WORK INSTRUCTIONS: Return exactly, with nothing added, the lines from the one that contains "background: #14b8a6 ->" through the end of the listing below, pictures excluded.

EXTRACTED RECORDS:
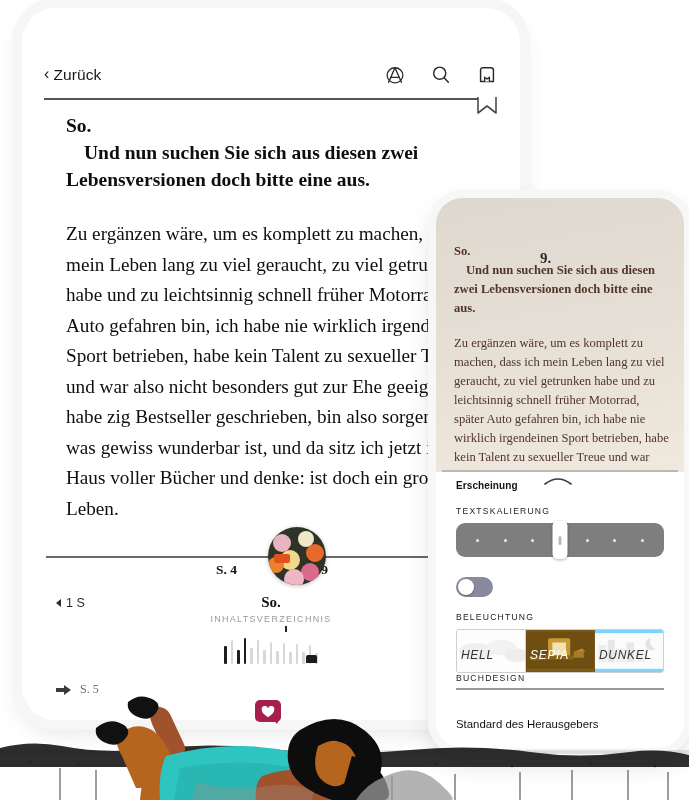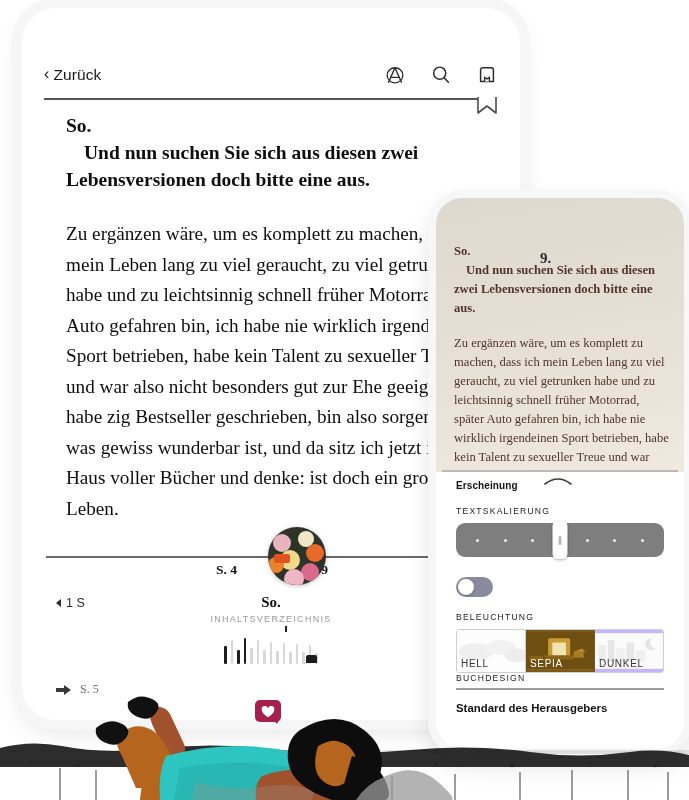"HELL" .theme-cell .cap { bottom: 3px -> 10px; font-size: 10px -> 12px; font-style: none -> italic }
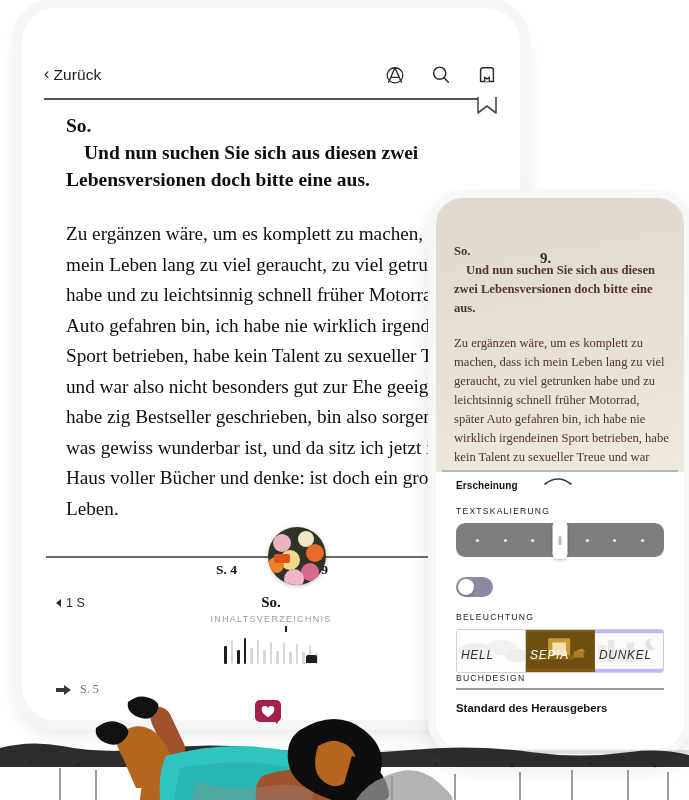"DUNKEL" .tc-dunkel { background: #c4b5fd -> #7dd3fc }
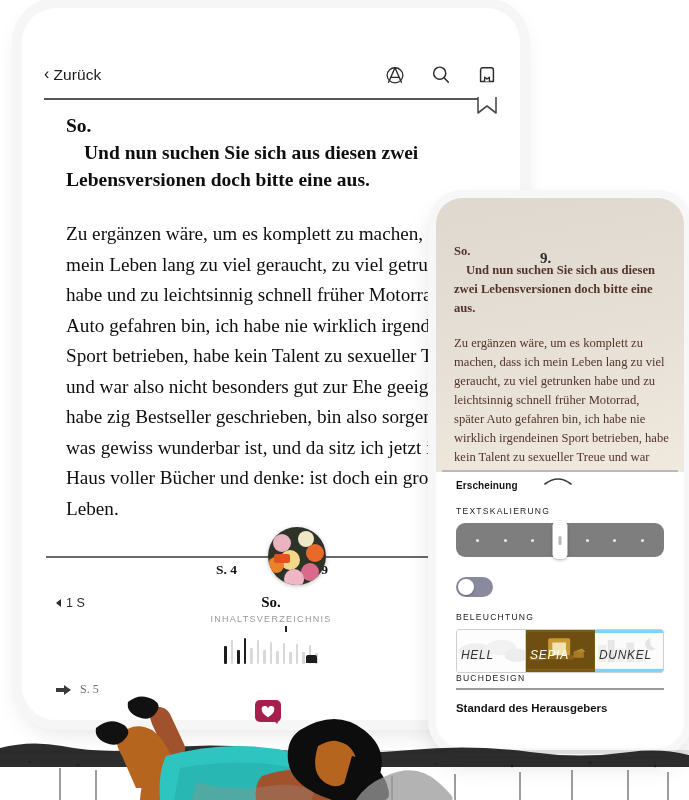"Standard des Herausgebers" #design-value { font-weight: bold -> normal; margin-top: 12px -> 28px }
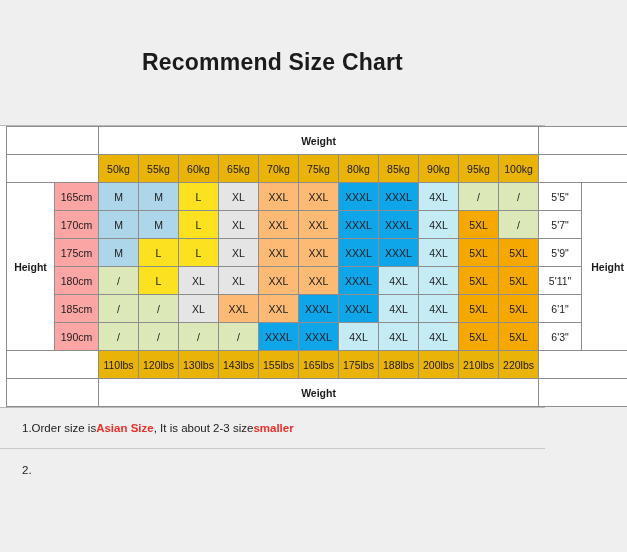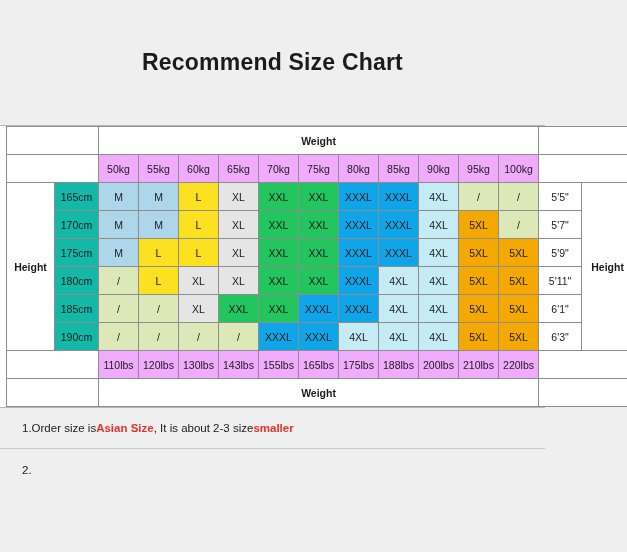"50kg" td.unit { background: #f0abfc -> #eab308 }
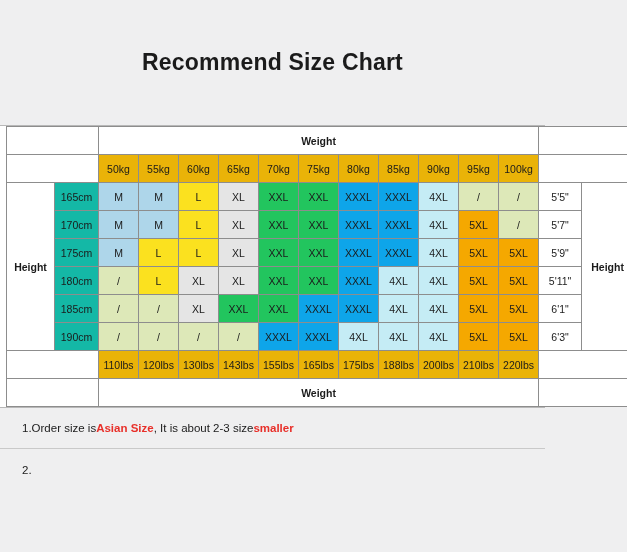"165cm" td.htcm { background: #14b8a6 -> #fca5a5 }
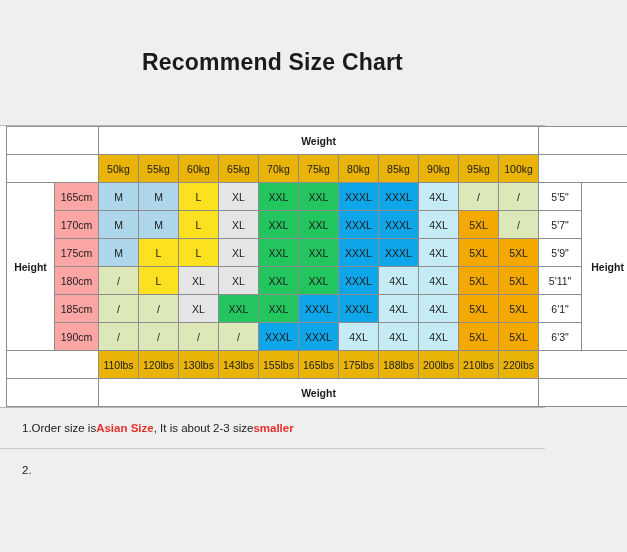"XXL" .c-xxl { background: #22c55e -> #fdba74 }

RESULT:
"165cm" td.htcm { background: #14b8a6 -> #fca5a5 }
"XXL" .c-xxl { background: #22c55e -> #fdba74 }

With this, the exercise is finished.